◆ **Try it**
Below are the entries. Transcribe exactly the lines from the one with "CHAT TOBY EN" through the one with "total: 689.69 -> 828.09", ends included, and leave out all others.

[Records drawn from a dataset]

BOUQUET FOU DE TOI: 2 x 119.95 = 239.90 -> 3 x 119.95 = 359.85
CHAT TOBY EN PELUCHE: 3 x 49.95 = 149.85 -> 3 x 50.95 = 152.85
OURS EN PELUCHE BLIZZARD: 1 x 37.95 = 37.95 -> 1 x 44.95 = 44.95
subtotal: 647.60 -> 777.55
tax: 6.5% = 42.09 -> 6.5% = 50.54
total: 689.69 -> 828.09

---

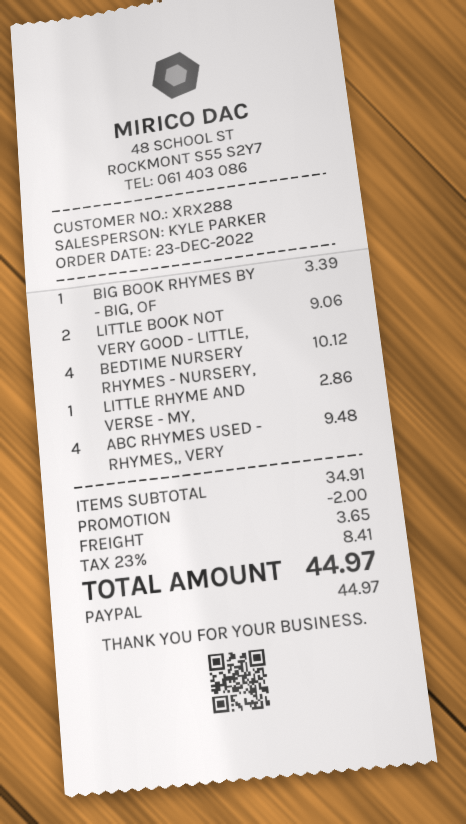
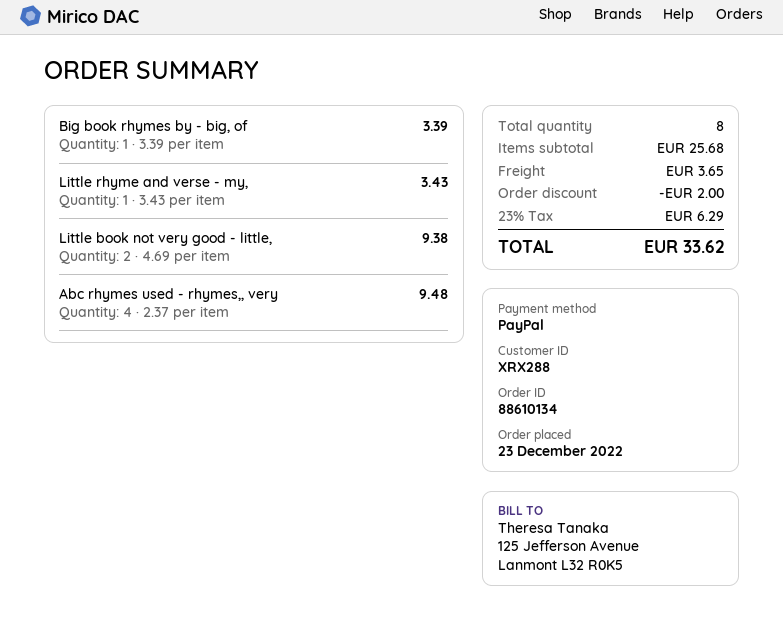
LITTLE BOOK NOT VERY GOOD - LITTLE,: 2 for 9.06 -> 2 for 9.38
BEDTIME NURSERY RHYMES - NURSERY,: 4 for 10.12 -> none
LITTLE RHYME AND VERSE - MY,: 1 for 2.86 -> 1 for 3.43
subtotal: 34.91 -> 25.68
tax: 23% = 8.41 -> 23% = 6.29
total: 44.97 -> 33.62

◆ **The answer**
CHAT TOBY EN PELUCHE: 3 x 49.95 = 149.85 -> 3 x 50.95 = 152.85
OURS EN PELUCHE BLIZZARD: 1 x 37.95 = 37.95 -> 1 x 44.95 = 44.95
subtotal: 647.60 -> 777.55
tax: 6.5% = 42.09 -> 6.5% = 50.54
total: 689.69 -> 828.09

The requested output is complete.